I would argue that the city of Akron is at a watershed moment in its history.
You might have heard that the city’s current mayor is not running for reelection after two terms in office, the second filled with challenges, including the COVID-19 pandemic.
You might have heard that there are seven candidates vying to replace him. They range from longtime members of the city’s political establishment to longtime residents, each looking to lead their city for the next four years.
You might have heard that a special grand jury is currently at work, behind closed doors, hearing the presentation from the Ohio Attorney General’s office on the actions of eight police officers in the early morning hours of June 27, 2022, and whether they should be criminally charged for their actions in the shooting death of 25-year-old Jayland Walker following a car chase.

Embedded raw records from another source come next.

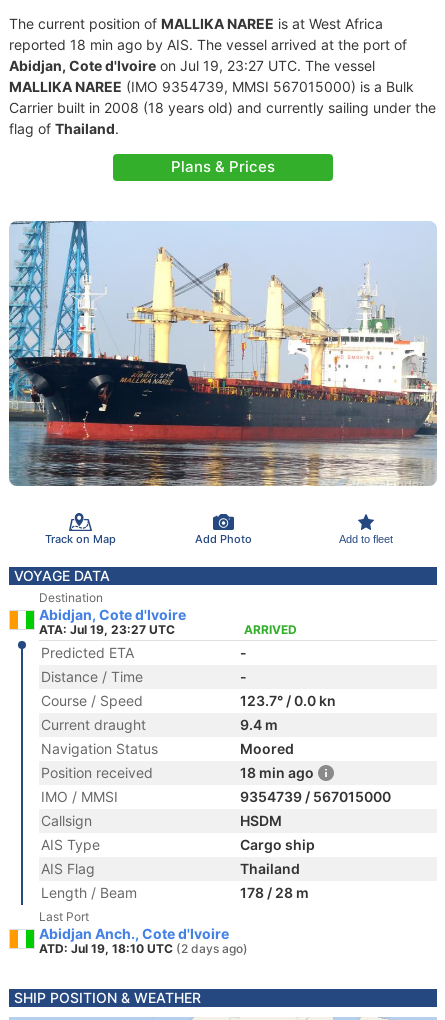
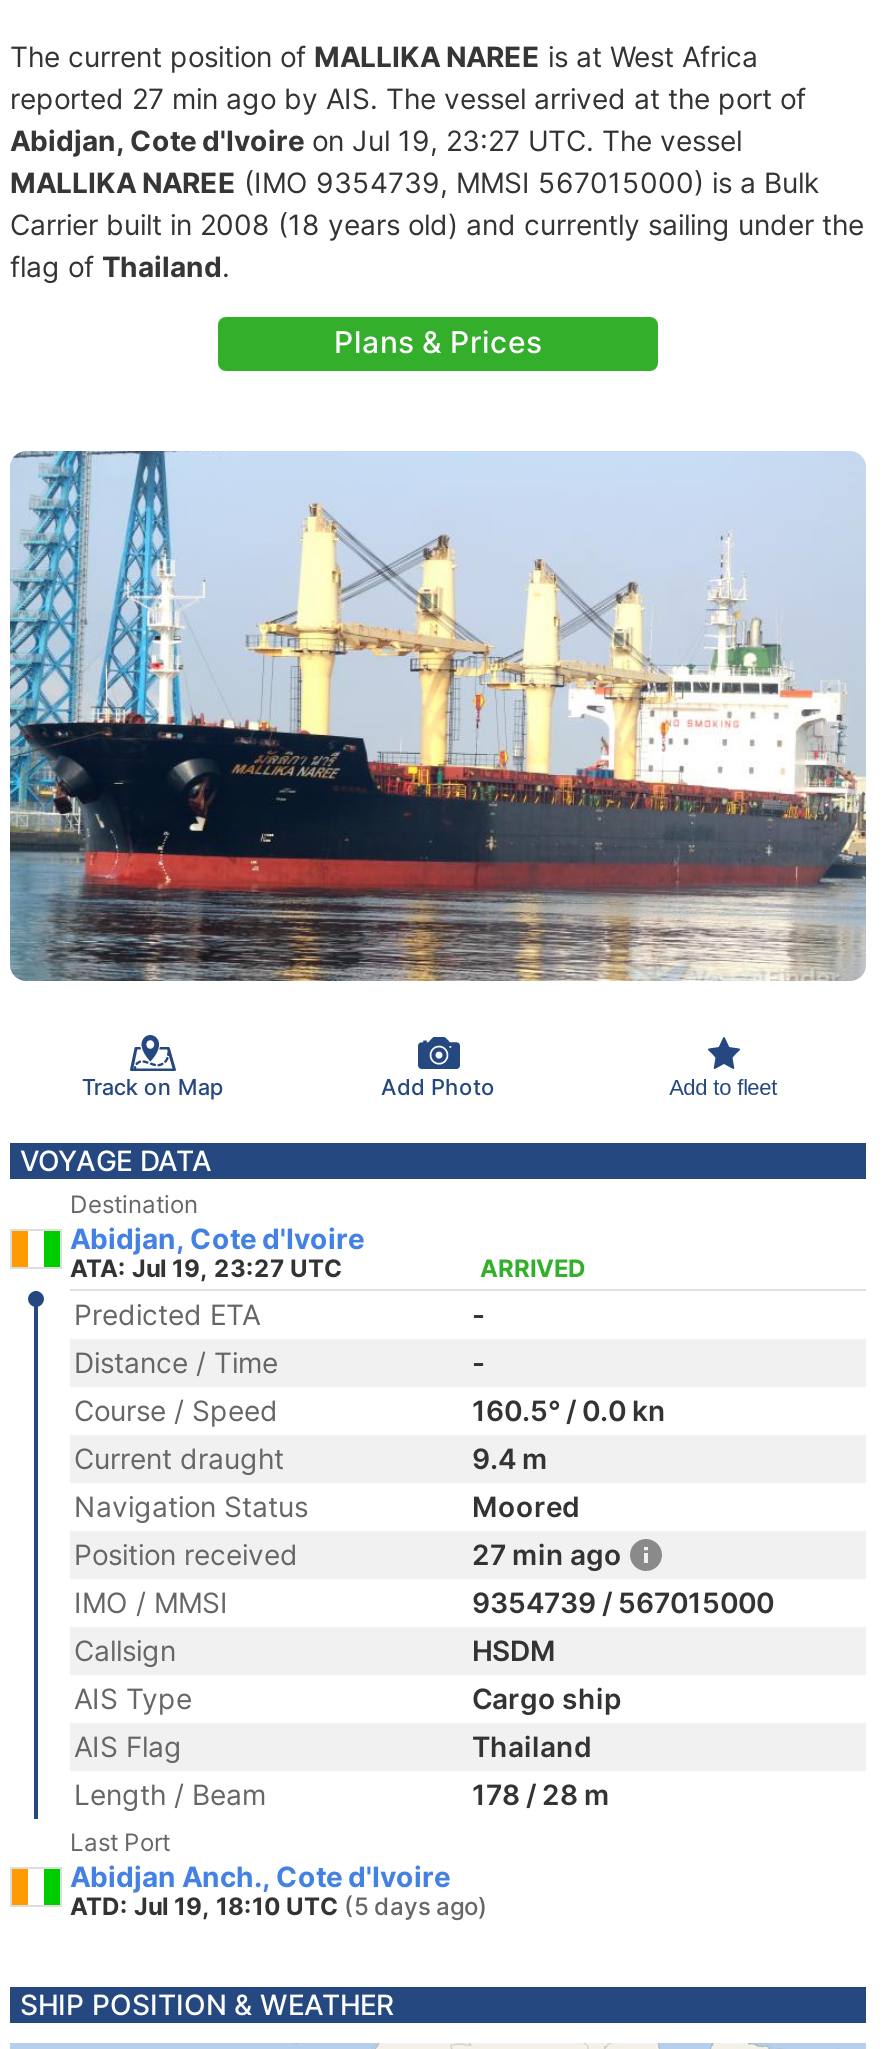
- reported 18 min ago by AIS. The vessel arrived at the port of
+ reported 27 min ago by AIS. The vessel arrived at the port of

- 123.7° / 0.0 kn
+ 160.5° / 0.0 kn

- 18 min ago
+ 27 min ago

- ATD: Jul 19, 18:10 UTC (2 days ago)
+ ATD: Jul 19, 18:10 UTC (5 days ago)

There is a confluence of events in Akron and the team at Ideastream Public Media is prepared to help Northeast Ohio understand what’s going on and to provide Akron voters with the information they need to make an informed choice about who will be their next mayor.
Last night, Ideastream, along with the Akron Beacon Journal, the Akron Press Club and the Ohio Debate Commission, presented the second of our two debates featuring all seven of the candidates. The democratic process gives voters a chance to best determine who they want to lead, and last night’s debate literally put the microphone right in the hands of voters as we asked residents to put their own questions to the candidates.
It was a mostly civil affair with questions ranging from how they would keep young people from moving away to find jobs to which other candidate would a candidate choose to serve under as a deputy mayor. That one got a lot of laughs.
But things got testy with a question about community relations with the Akron Police and discussion of Issue 10, which created a civilian oversight board for the police department. Was it the best solution to addressing reforms of the police department? By the way, Ideastream Akron reporter Anna Huntsman had excellent coverage of last night’s debate.
Regardless of who wins the race, the next mayor will have their work cut out for them. As the city awaits the grand jury’s decision on the killing of Jayland Walker, it’s boarding up windows and preemptively putting concrete barriers in place. And that’s leaving people to wonder what city officials know that they don’t.
Tensions are high in the city, and residents are uncertain about Akron’s future. A recent survey Ideastream conducted with our debate partners found that more people thought the city was on the wrong track. Public safety and crime were top of mind, and 39% thought the Akron police department was doing just a “fair” job of keeping the city safe. And in that survey, a majority were in the middle when asked whether they felt they had a voice in how the city is run.
As I said, the next mayor is going to have their work cut out for them.
Akron is at a watershed moment. The people of Akron face critical decisions that affect the direction of the city. The team at Ideastream will continue to do its part connecting Akron’s neighborhoods with the news and information that can help residents make important decisions and help Northeast Ohio understand how what happens in Akron affects all of us.